March 13, 2014


Via EDGAR

Jan Woo

Attorney - Adviser

United States Securities and Exchange Commission

Division of Corporation Finance

100 F Street, NW

Washington, DC 20549


Re:

CopyTele, Inc.

Registration Statement on Form S-3

Filed February 7, 2014

File No. 333-193826


Dear Ms. Woo:


CopyTele, Inc. (“CopyTele”, the “Company”, “we”, “us” or “our”) hereby transmits its response to the letter received by us from the staff (the “Staff”) of the Securities and Exchange Commission (the “Commission”), dated March 6, 2014, regarding our Registration Statement on Form S-3 filed February 7, 2014 (the “Registration Statement”).
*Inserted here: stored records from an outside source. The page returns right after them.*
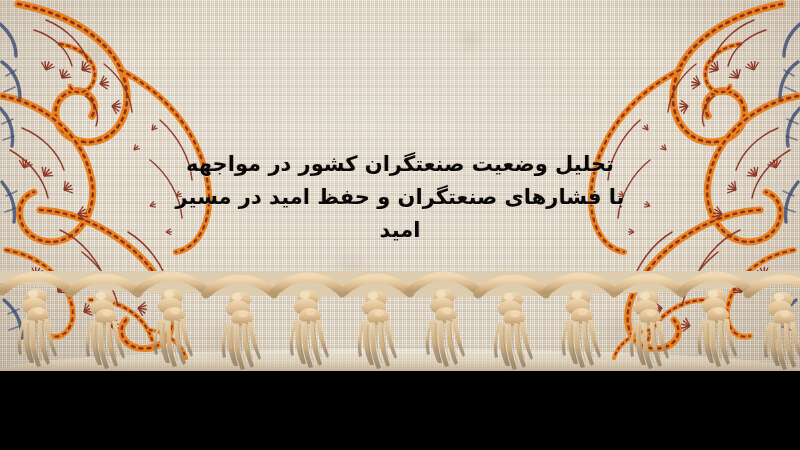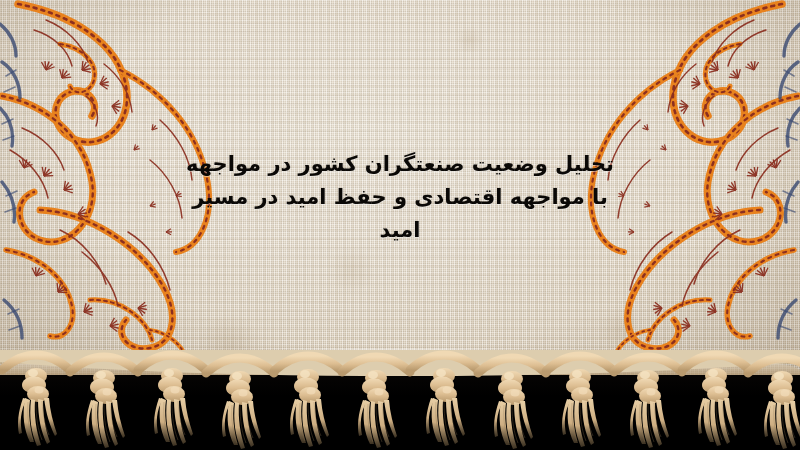--- a/index.html
+++ b/index.html
@@ -2,21 +2,21 @@
 <html><head>
 <meta charset="utf-8">
 <style>
   html,body{margin:0;padding:0;background:#000;}
   body{
     font-family:"DejaVu Sans","Liberation Sans",sans-serif;
   }
 
   #stage{
     position:relative;
-    width:800px;height:450px;
+    width:800px;height:371px;
     overflow:hidden;
     background:#8b5cf6;
   }
 
   
   .cloth{
     position:absolute;left:0;top:0;width:800px;height:375px;
     background:
       radial-gradient(ellipse 620px 300px at 46% 34%, #e9e0d0 0%, #e3d8c6 45%, #dccfba 72%, #d2c3ac 100%);
     overflow:hidden;
@@ -282,21 +282,21 @@
         <path d="M6,196 L17,191"></path>
           <path d="M5,212 L16,208"></path>
         <path d="M8,314 L19,309"></path>
           <path d="M9,330 L20,326"></path>
       </g>
     </svg>
   </div>
 
   <div class="title">
     <div>تحلیل وضعیت صنعتگران کشور در مواجهه</div>
-    <div>با مواجهه اقتصادی و حفظ امید در مسیر</div>
+    <div>با فشارهای صنعتگران و حفظ امید در مسیر</div>
     <div>امید</div>
   </div>
 
   <div class="fringe">
     <svg viewBox="0 0 800 100" preserveAspectRatio="none" aria-hidden="true">
       <defs>
         <linearGradient id="cord" x1="0" y1="0" x2="0" y2="1">
           <stop offset="0" stop-color="#f0d9b4"></stop>
           <stop offset=".5" stop-color="#ddbe92"></stop>
           <stop offset="1" stop-color="#b99a6e"></stop>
For your convenience, we have repeated below the Staff’s comments in bold and have followed each comment with the Company’s response.  


Form S-3 filed February 7, 2014


General


1.

Please provide a detailed legal analysis of your eligibility to register this secondary offering on Form S-3.  We note that your common stock is quoted on the OTCQB of the OTC Markets, the OTCQB is not a national securities exchange, your securities do not appear to be quoted on the automated quotation systems of a national securities association and the aggregate market value of your voting and non-voting common equity held by non-affiliates appears to be less than $75 million.  See General Instructions I.B.1 and I.B.3 of Form S-3, and for guidance, refer to Questions 116.12 and 116.14 of our Securities Act Forms Compliance and Disclosure Interpretations.  Alternatively, file an amended registration statement on Form S-1.


We respectfully advise the Staff that that the Company is eligible to register its secondary offering on Form S-3 pursuant to General Instruction I.B.1 of Form S-3. General Instruction I.B.1 provides that:


“Securities to be offered for cash by or on behalf of a registrant, or outstanding securities to be offered for cash for the account of any person other than the registrant, including securities acquired by standby underwriters in connection with the call or redemption by the registrant of warrants or a class of convertible securities; provided that the aggregate market value of the voting and non-voting common equity held by non-affiliates of the registrant is $75 million or more.” 








For purposes of General Instruction I.B.1, the aggregate market value of a company’s outstanding voting and non-voting common equity is computed by multiplying the number of shares of voting and non-voting common equity held by non-affiliates of the Company by either (i) “the price at which the common equity was last sold” or (ii) “the average of the bid and asked prices of such common equity, in the principal market for such common equity as of a date within 60 days prior to the date of filing.” It is not necessary to calculate the number of shares held by non-affiliates for the same day on which the average of the bid and asked prices of the common equity is determined (See Question 116.06 of the Commission’s Securities Act Forms Compliance and Disclosure Interpretations). Further, the date on which the bid and asked price of the common equity is determined may be any day within 60 days prior to the date of filing (See General Instruction I.B.1, “Instructions”; See also Question 116.06 of the Commission’s Securities Act Forms Compliance and Disclosure Interpretations).


On January 29, 2014 and January 30, 2014, the number of shares of common equity held by non-affiliates was 191,825,531. On January 29, 2014, the closing price of the Company’s common stock was $0.399 and the average of the bid ($0.381) and asked ($0.401) prices of the Company’s common stock at closing was $0.391. On January 30, 2014, the Company’s common stock closed at $0.416 per share.  Accordingly, on January 29, 2013 the aggregate market value of the voting and non-voting common equity held by non-affiliates of the Company for purposes of General Instruction I.B.1 was $75,003,782.62. Therefore the Company is eligible to register its secondary offering on Form S-3


Front Cover Page of the Registration Statement


2.

Footnote 1 to the registration fee table indicates that you are relying on Rule 416 to register an indeterminate number of additional securities that may issued and resold resulting from stock splits, stock dividends, or similar transactions.  Please confirm your understanding that Rule 416 will not be applicable to additional shares that may be issued as a consequence of the full-ratchet pricing protection granted to Adaptive Capital, LLC in your November 11, 2013 private placement.  For additional guidance, please consider Question 213.02 of our Securities Rules Compliance and Disclosure Interpretations.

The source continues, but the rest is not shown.